Tally up the lines below that contain the word "Hoodie" and give the total alone.

━━ Extracted information ━━

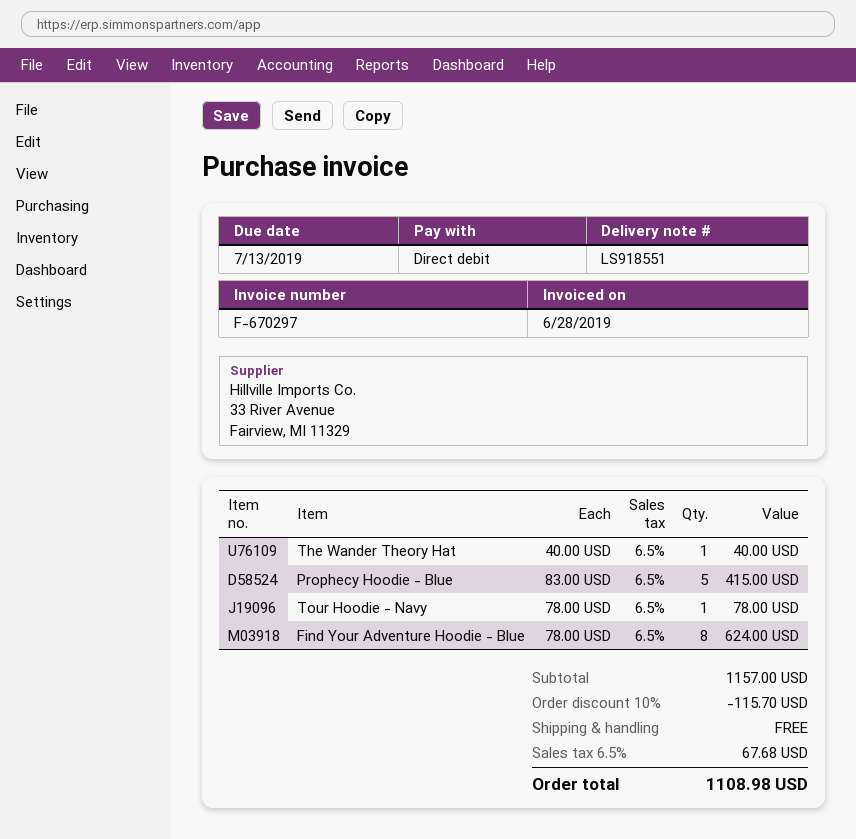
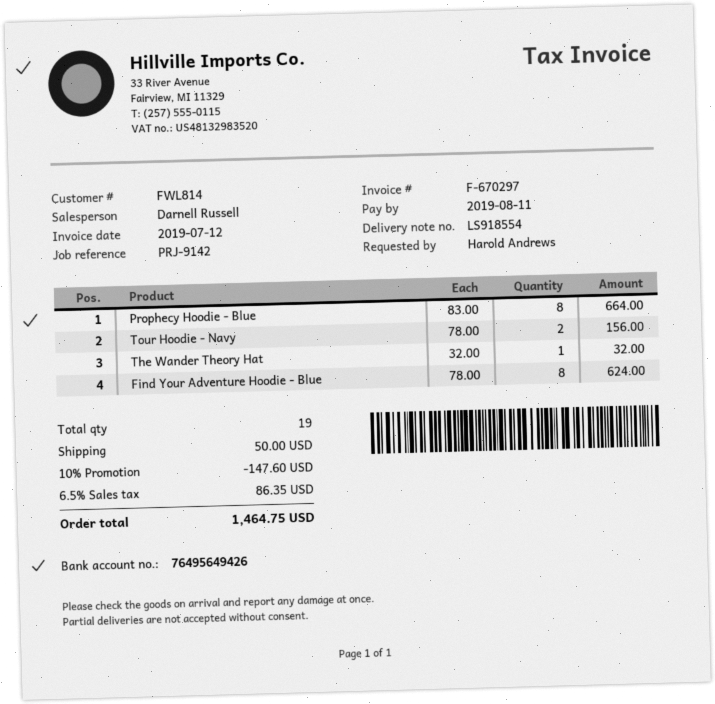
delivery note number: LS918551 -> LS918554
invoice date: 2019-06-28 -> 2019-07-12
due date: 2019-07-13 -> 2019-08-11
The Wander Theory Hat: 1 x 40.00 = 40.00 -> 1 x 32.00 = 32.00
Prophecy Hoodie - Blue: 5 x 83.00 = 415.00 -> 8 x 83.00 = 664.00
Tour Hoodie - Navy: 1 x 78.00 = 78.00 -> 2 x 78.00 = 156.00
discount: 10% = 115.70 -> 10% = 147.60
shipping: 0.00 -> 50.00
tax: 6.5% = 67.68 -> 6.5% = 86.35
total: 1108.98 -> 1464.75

━━━
━━ Extracted information ━━

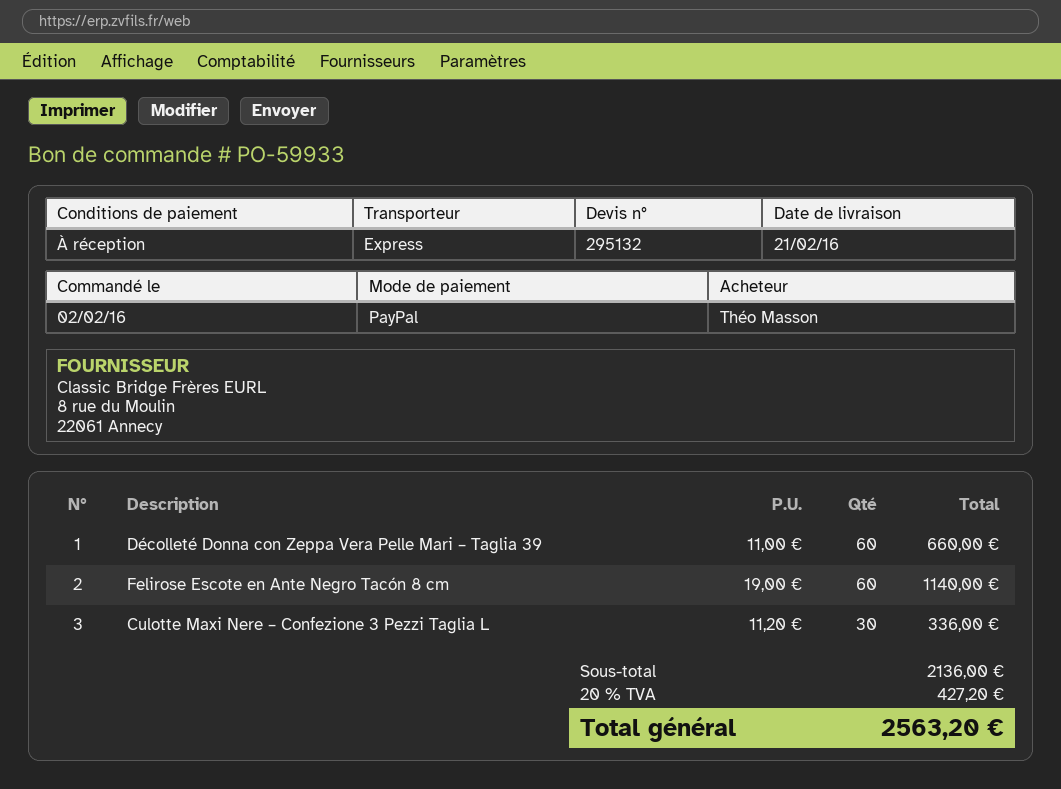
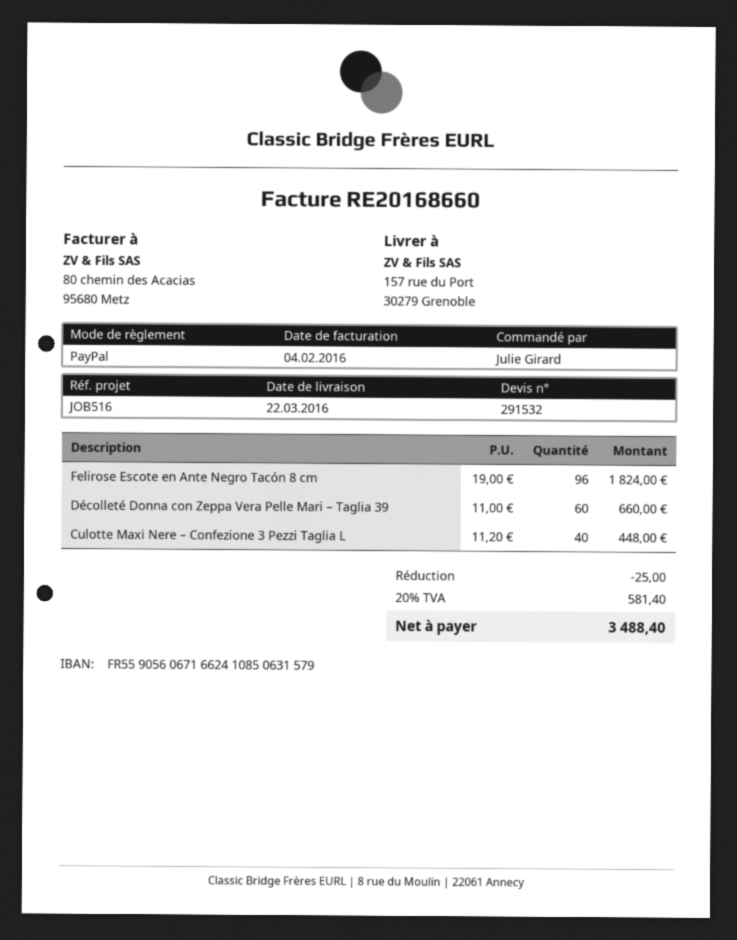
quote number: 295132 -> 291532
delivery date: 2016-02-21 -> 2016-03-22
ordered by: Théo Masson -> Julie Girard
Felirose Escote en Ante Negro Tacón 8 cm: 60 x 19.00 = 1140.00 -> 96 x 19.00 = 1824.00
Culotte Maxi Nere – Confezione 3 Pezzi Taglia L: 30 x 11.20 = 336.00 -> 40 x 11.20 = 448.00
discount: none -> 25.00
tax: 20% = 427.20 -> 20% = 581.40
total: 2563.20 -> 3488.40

━━━

-- Solution --
2